Thanks for any help guys!


----------



## Illgodownintheswamp (Dec 8, 2008)

And gals!


----------



## Musket (May 11, 2009)

Man that's just wrong. Hope you get it back.


----------



## Luv2hunteup (Mar 22, 2003)

That sucks. Bump to the top.


----------



## Illgodownintheswamp (Dec 8, 2008)

Bump


----------



## Illgodownintheswamp (Dec 8, 2008)

B


----------



## Illgodownintheswamp (Dec 8, 2008)

B


----------



## Illgodownintheswamp (Dec 8, 2008)

B


----------



## Illgodownintheswamp (Dec 8, 2008)

B


----------



## Illgodownintheswamp (Dec 8, 2008)

B


----------



## Illgodownintheswamp (Dec 8, 2008)

Got some flyers made up today please keep your eyes peeled! I️ needed this trailer twice this week already and it’s only Tuesday


----------



## 6Speed (Mar 8, 2013)

Didn't you have it insured?


----------



## ESOX (Nov 20, 2000)

S


6Speed said:


> Didn't you have it insured?


State Farm tells me my trailers are insured by the tow vehicle when underway and by my homeowners when not hooked to a vehicle.


----------



## shotgun12 (Jul 19, 2005)

sorry to here that.hope you get it back.


----------



## 6Speed (Mar 8, 2013)

ESOX said:


> S
> 
> State Farm tells me my trailers are insured by the tow vehicle when underway and by my homeowners when not hooked to a vehicle.

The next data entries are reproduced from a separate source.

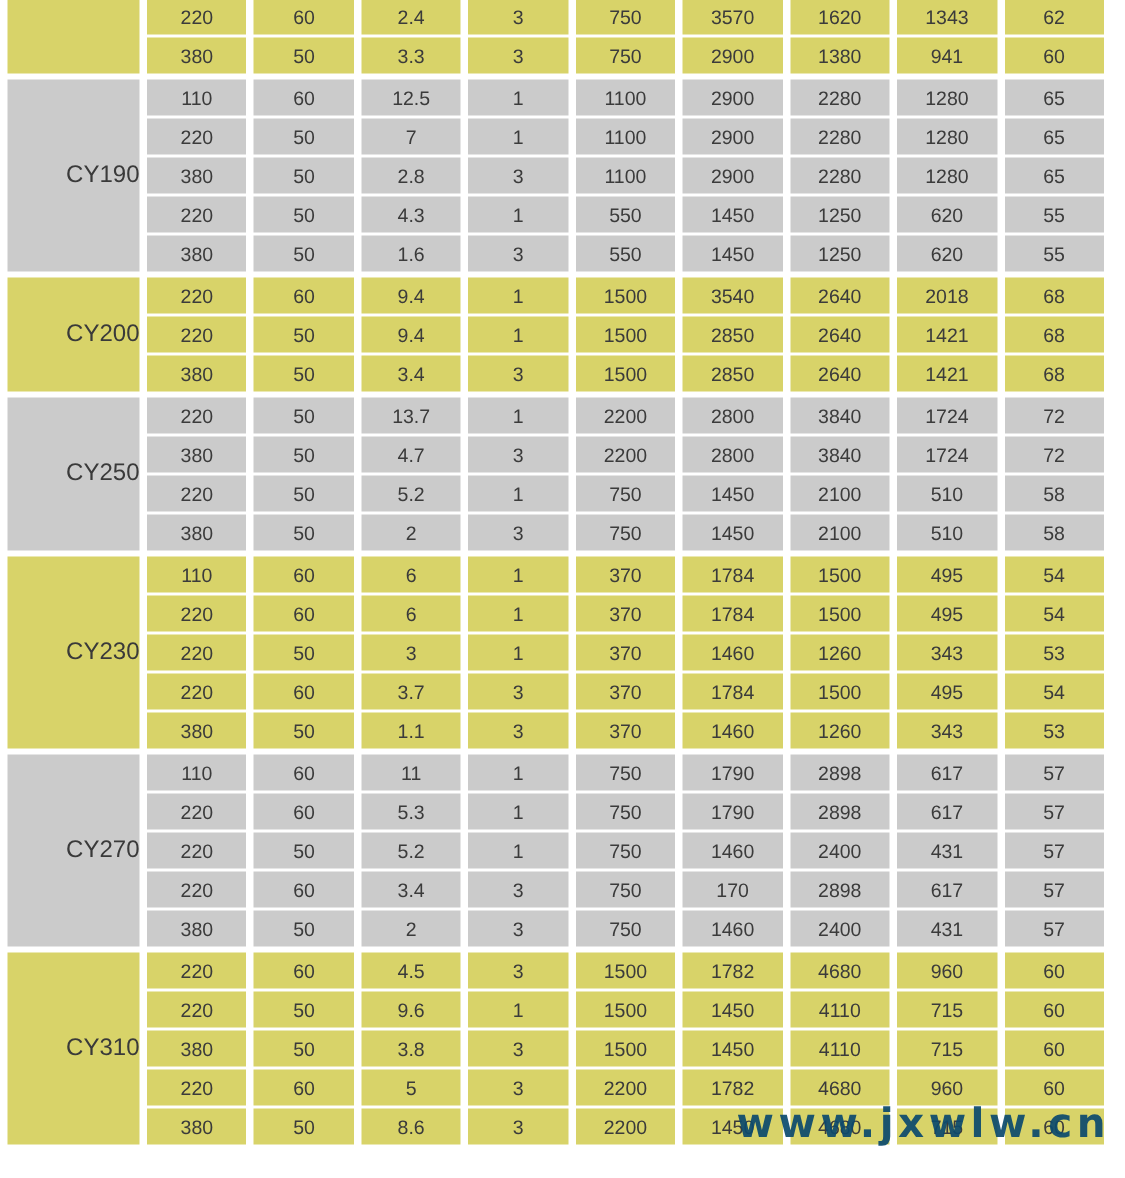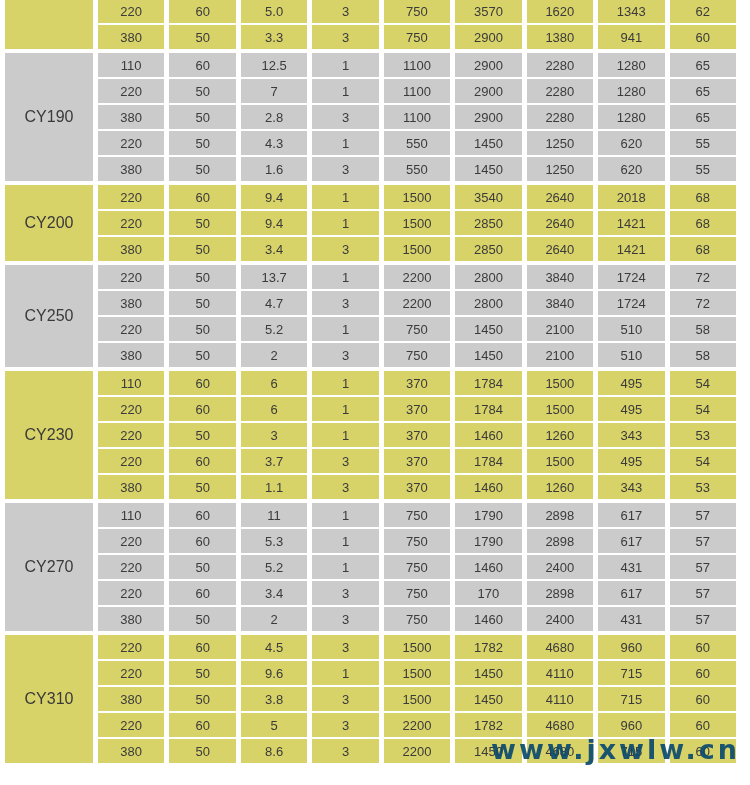"5.0" td { text: 5.0 -> 2.4 }
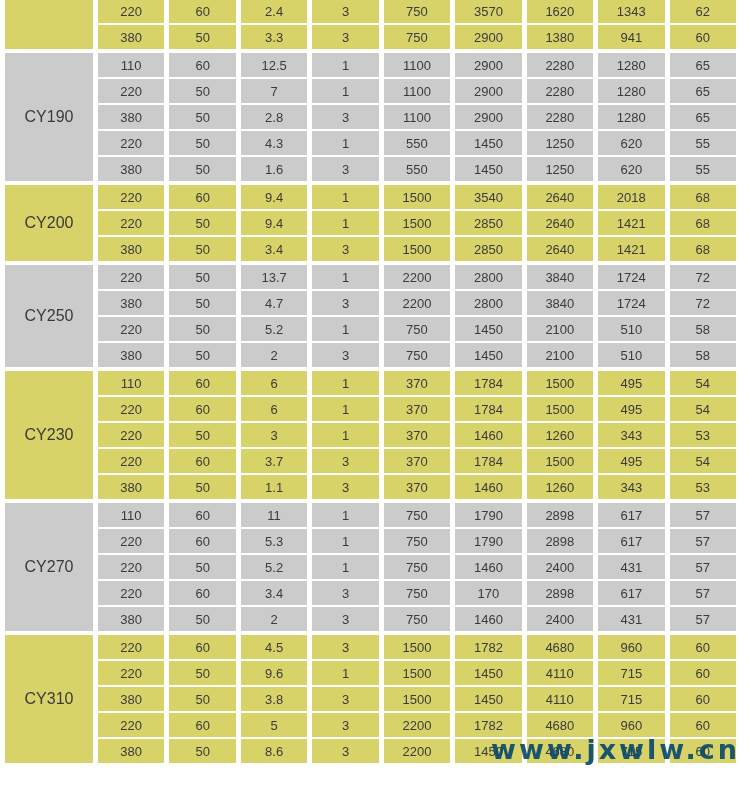"CY190" td.model { text-align: none -> right }
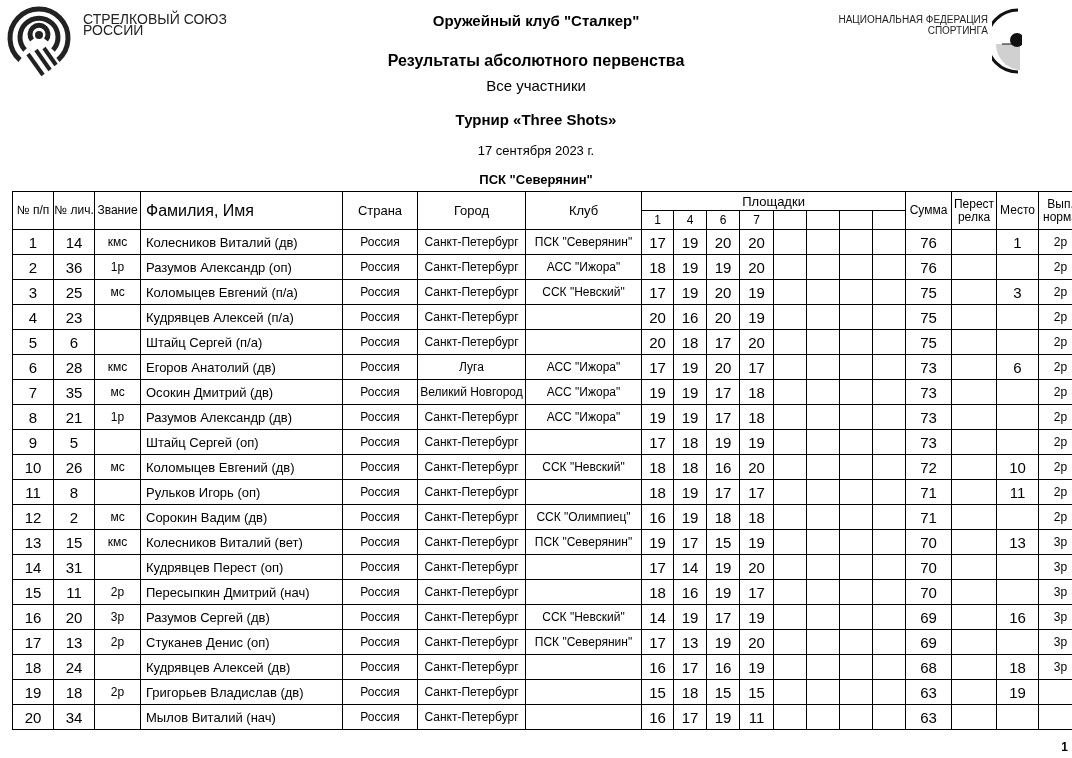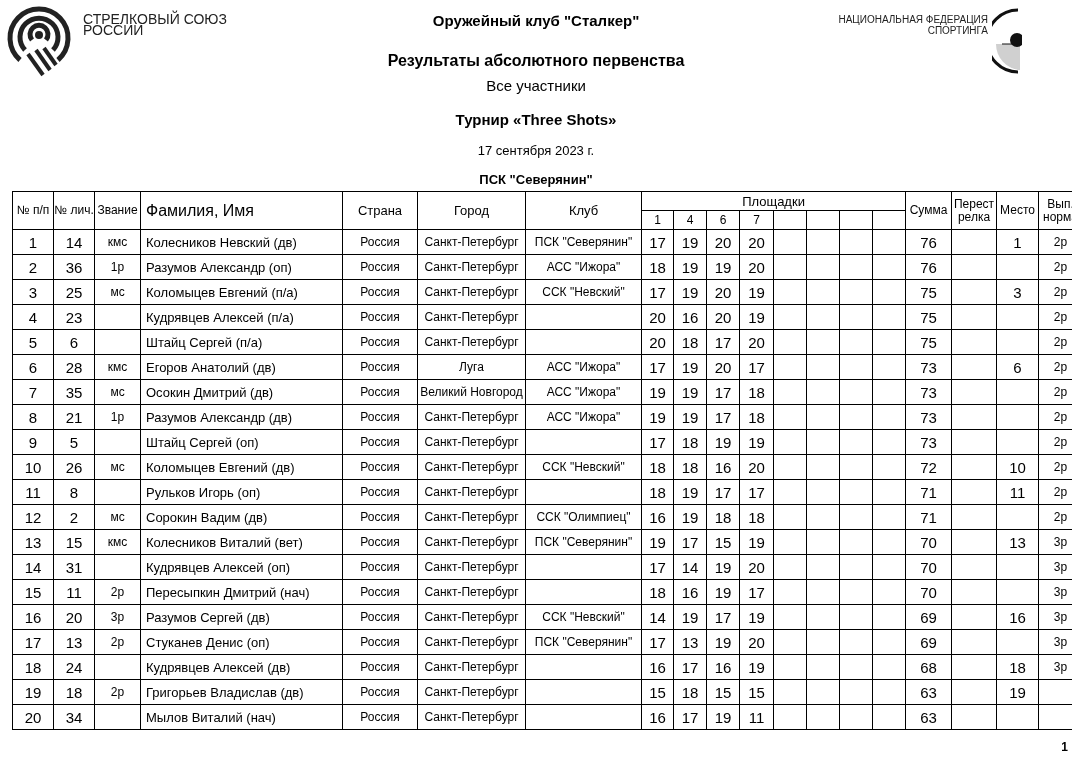"Колесников Невский (дв)" td.left { text: Невский -> Виталий }
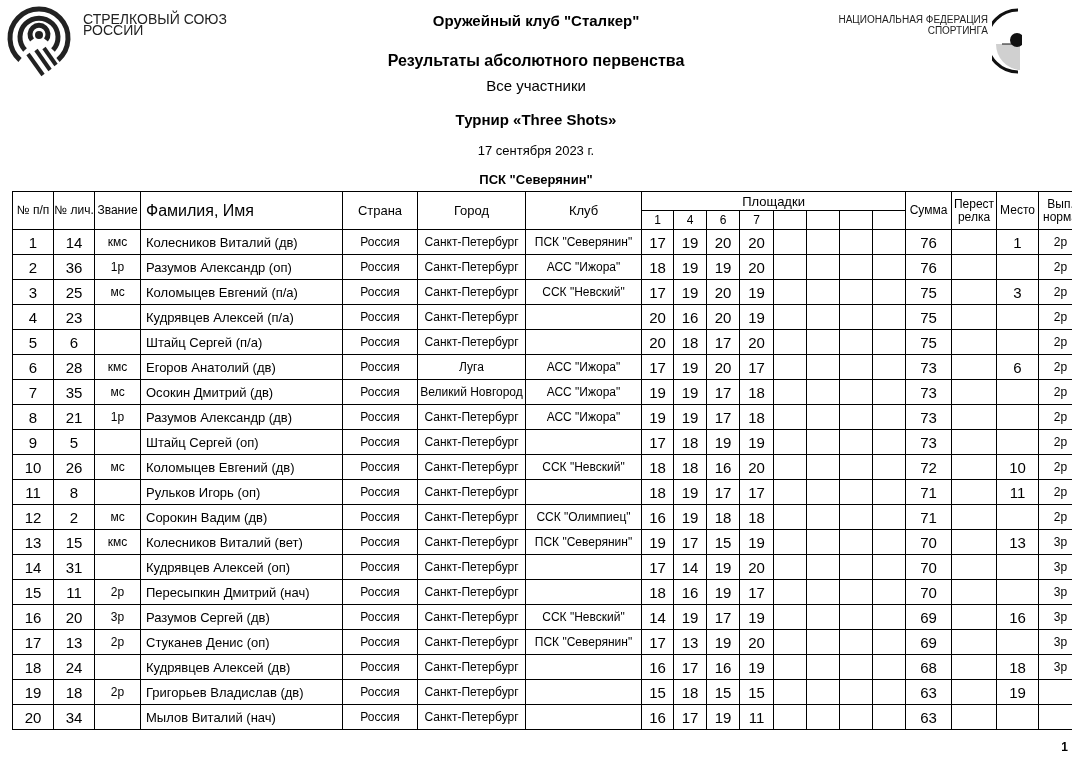"Кудрявцев Алексей (оп)" td.left { text: Алексей -> Перест }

Yea, USAA covers all of mine too, one way or the other. Still sucks someone stole his property...


----------



## Illgodownintheswamp (Dec 8, 2008)

Yes it was insured but that’s not the point. Point is I️ wish I️ was Home when they were trying to steal it. Whoever it was would definitely need new underwear. I️ got a wife and kids, could have been worse they could have came after them. Worthless scum, I️ work hard for my stuff, and for someone to come take it for free, that deserves an ass whoopin


----------



## Illgodownintheswamp (Dec 8, 2008)

And now I’ve wasted about three days of my life dealing with cops and the insurance company and it’s not over yet.


----------



## AntiHuntersLoveMe (Apr 18, 2012)

My FIL use to build trailers from scratch. It's super easy to classify a trailer as "homemade" with the SOS and get plates for it. I'm sure someone has plans to do that with your trailer or has already done it. I hate to say it but I highly doubt you'll ever see it again. Sorry about your loss.

Sent from my SM-G930V using Tapatalk


----------



## Illgodownintheswamp (Dec 8, 2008)

Yea, I️ figured if it wasn’t noticed or someone talked in the first week it’s gone


----------